(Web interface edit records)

* * * * * * * * *

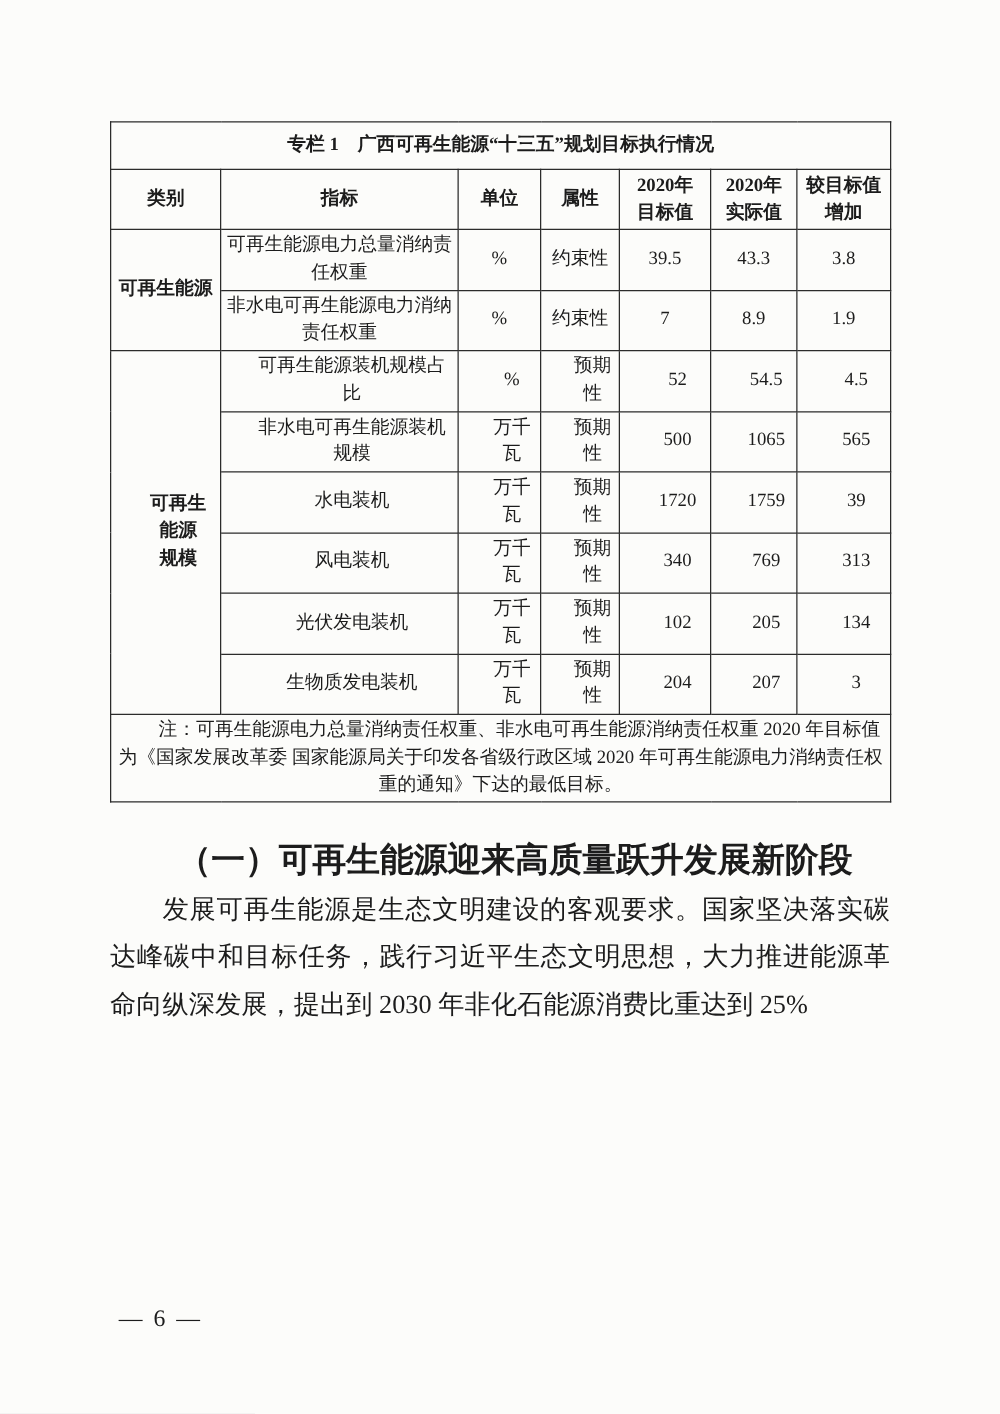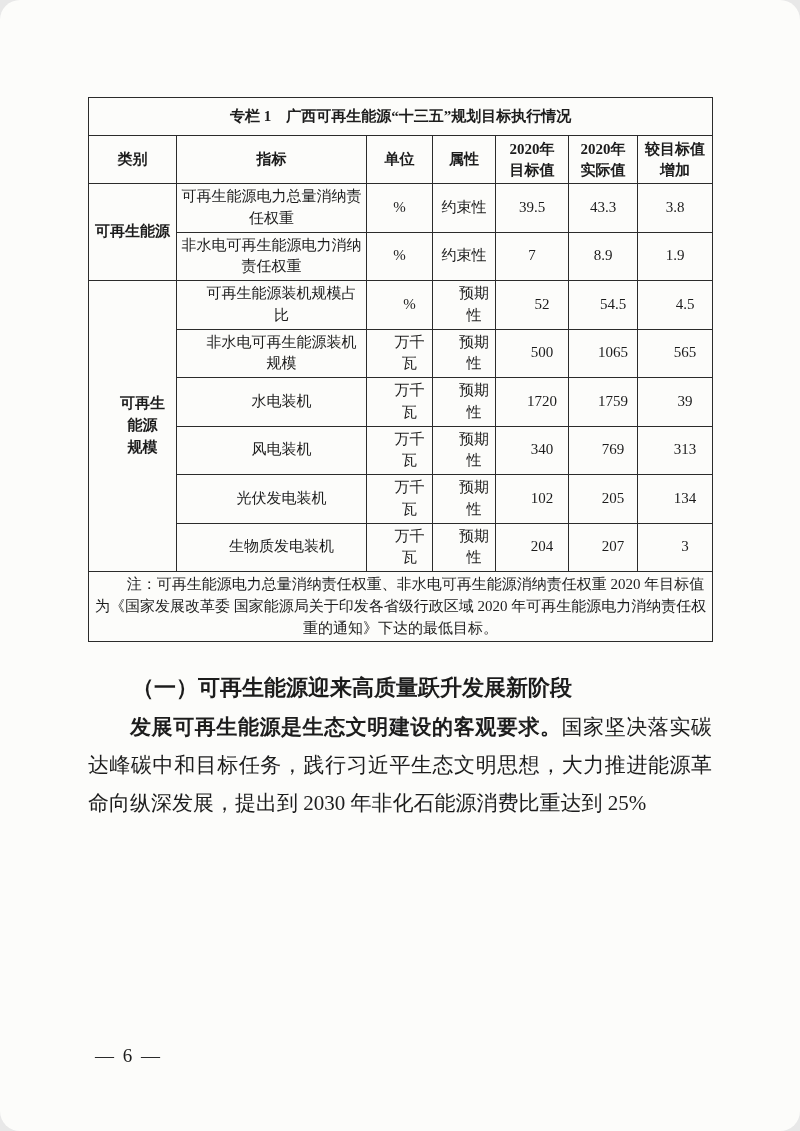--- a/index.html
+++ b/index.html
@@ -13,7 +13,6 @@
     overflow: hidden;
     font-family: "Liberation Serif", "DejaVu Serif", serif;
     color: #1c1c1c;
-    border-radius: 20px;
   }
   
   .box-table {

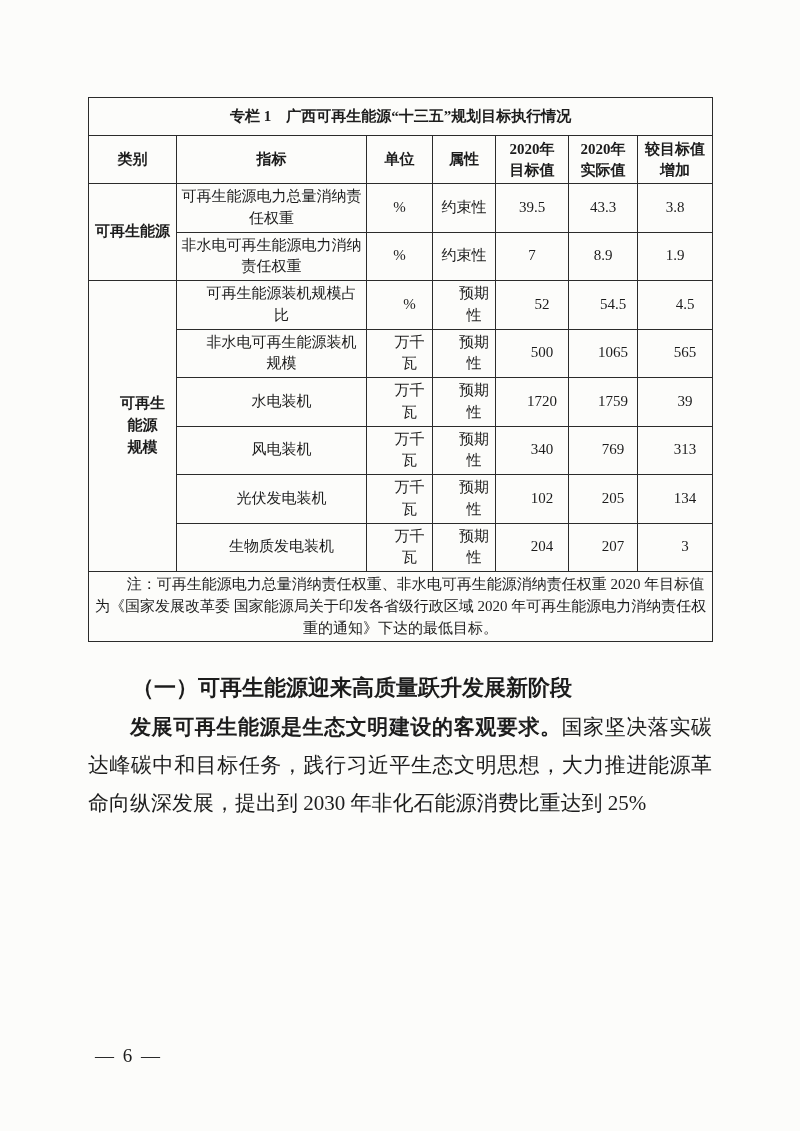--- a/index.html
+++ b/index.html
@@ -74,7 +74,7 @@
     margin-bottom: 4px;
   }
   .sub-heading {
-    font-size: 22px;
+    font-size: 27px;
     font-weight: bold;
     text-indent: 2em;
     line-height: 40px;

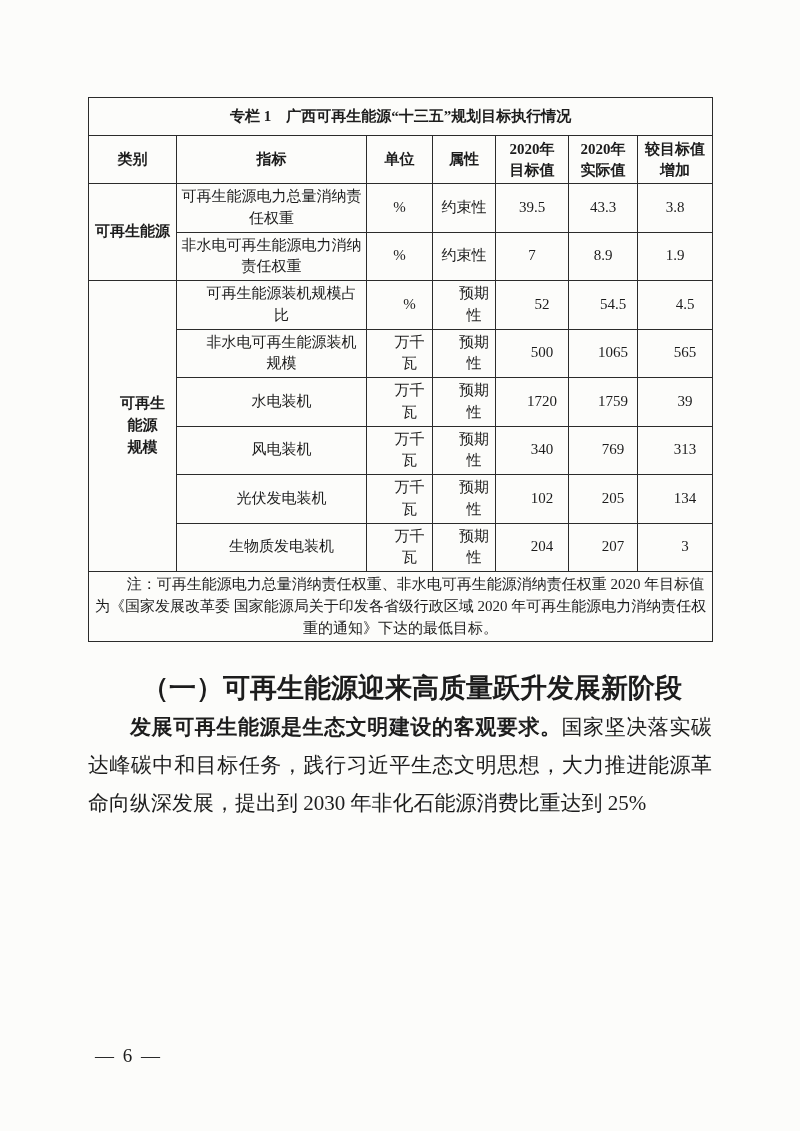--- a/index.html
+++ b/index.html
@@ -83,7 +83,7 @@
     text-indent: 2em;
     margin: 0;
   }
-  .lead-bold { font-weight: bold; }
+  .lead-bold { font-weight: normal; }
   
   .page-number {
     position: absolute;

* * * * * * * * *

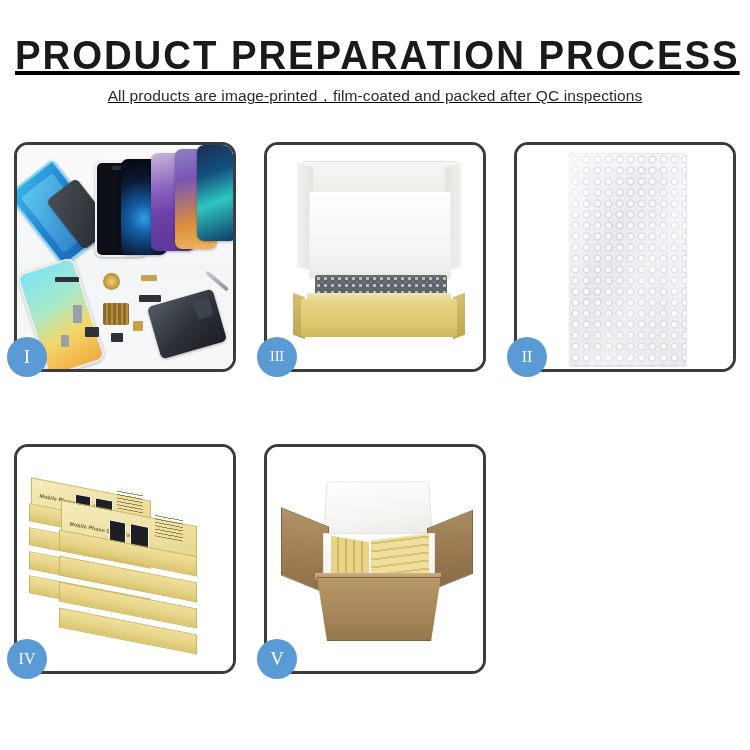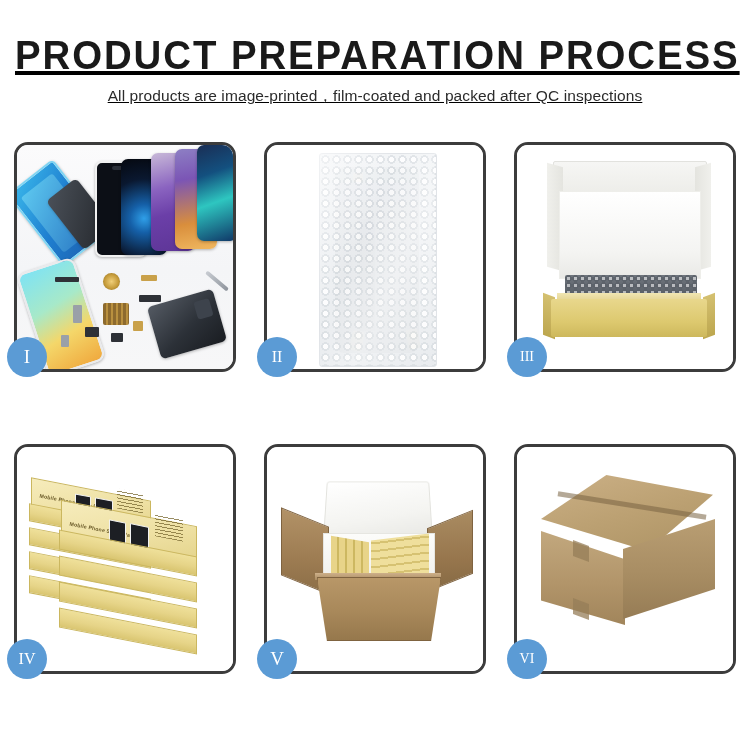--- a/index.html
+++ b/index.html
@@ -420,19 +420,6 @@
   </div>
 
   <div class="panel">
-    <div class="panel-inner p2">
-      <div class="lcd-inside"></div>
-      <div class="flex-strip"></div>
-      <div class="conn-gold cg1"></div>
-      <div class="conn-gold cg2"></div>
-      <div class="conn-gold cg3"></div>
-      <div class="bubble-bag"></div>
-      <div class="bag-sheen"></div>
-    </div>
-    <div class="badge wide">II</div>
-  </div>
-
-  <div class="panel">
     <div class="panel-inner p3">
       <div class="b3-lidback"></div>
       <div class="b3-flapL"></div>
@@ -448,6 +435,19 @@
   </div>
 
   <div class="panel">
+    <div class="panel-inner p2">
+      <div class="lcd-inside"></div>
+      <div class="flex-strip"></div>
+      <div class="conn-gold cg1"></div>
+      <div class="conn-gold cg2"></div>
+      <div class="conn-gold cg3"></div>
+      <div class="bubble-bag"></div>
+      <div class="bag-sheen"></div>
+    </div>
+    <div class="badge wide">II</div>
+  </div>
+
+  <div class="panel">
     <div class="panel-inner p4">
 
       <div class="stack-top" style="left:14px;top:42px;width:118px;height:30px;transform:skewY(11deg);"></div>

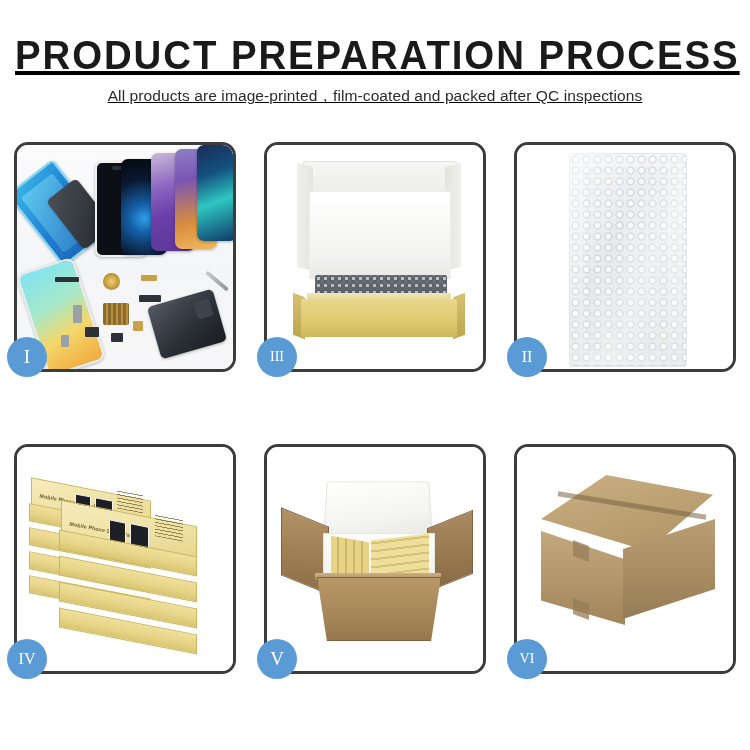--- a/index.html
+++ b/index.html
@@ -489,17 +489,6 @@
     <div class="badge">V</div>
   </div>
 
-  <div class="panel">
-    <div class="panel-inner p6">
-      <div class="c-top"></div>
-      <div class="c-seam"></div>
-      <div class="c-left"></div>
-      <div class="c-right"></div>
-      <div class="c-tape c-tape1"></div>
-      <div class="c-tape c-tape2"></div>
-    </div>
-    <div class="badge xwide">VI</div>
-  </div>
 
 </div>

* * * * * * * * *

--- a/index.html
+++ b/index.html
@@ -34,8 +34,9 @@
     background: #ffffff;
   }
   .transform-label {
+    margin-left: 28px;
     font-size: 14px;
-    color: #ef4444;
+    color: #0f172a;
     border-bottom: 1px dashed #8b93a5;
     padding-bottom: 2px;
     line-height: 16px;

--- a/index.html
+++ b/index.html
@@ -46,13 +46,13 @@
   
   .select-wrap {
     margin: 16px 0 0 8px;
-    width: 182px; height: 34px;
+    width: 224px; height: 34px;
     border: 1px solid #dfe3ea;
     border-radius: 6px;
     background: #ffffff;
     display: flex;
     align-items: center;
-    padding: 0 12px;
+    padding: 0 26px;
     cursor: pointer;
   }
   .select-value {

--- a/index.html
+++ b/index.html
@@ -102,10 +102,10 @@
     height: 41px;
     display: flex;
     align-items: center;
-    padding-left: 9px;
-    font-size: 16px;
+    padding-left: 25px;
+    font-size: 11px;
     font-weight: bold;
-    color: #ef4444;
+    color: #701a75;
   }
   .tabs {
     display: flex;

* * * * * * * * *

### What the task asks
Copy out each line of the data containing the string "conn".

### Answer section
-      <div class="conn-gold cg1"></div>
-      <div class="conn-gold cg2"></div>
-      <div class="conn-gold cg3"></div>
+      <div class="conn-gold cg1"></div>
+      <div class="conn-gold cg2"></div>
+      <div class="conn-gold cg3"></div>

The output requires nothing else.